I come to bury the Niners, not to praise them

Football is complicated, so let’s assume a simplified scoring model. Every time your team is on offense, suppose there’s a 1-in-3 chance they score a touchdown (which we’ll say is worth a total of 7 points, as we won’t bother with 2-point conversions here), a 1-in-3 chance they score a field goal (worth 3 points), and a 1-in-3 chance they don’t score any points (i.e., they punt or turn the ball over on downs). After any of these three things happens, your team will then be on defense and the other team will have the same scoring probabilities.

Now, here’s how overtime will work: Your team is on offense first. No matter how many points your team does or does not score, the other team then gets a chance at offense. If the game is still tied beyond this point, the teams will continue alternating between offense and defense. Whichever team scores next wins immediately.
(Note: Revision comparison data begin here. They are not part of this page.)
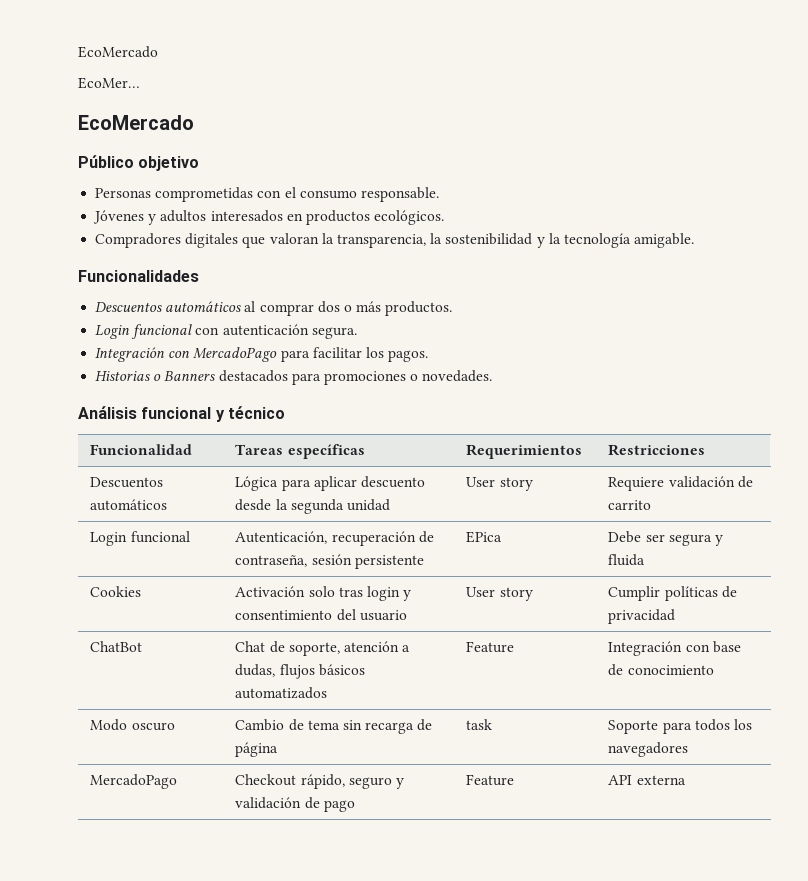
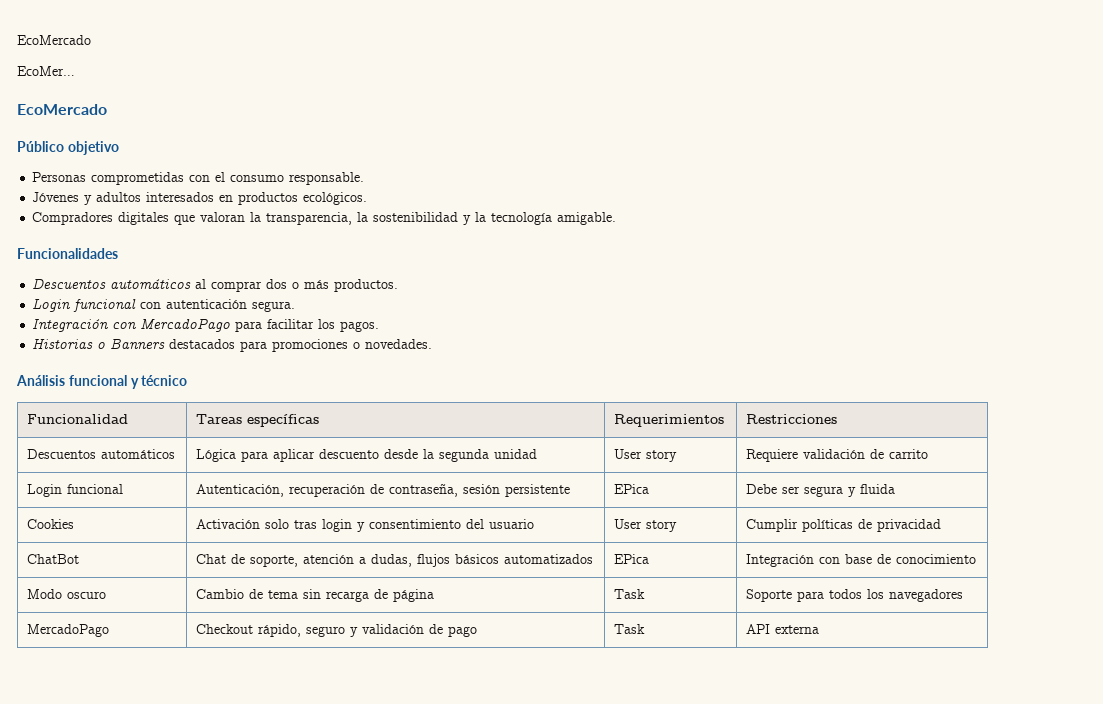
- ChatBot | Chat de soporte, atención a dudas, flujos básicos automatizados | Feature | Integración con base de conocimiento
+ ChatBot | Chat de soporte, atención a dudas, flujos básicos automatizados | EPica | Integración con base de conocimiento
- Modo oscuro | Cambio de tema sin recarga de página | task | Soporte para todos los navegadores
+ Modo oscuro | Cambio de tema sin recarga de página | Task | Soporte para todos los navegadores
- MercadoPago | Checkout rápido, seguro y validación de pago | Feature | API externa
+ MercadoPago | Checkout rápido, seguro y validación de pago | Task | API externa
Again, your team is on offense first. What is your team’s probability of winning?

In this first model, each team has a probability $p_0$ of scoring no points, $p_3$ of scoring 3 points, and $p_7$ of scoring 7 points, with $p_0 + p_3 + p_7 = 1.$ Though, I suppose, you don't hope to get there, let's first analyze what happens if you end up getting to sudden death.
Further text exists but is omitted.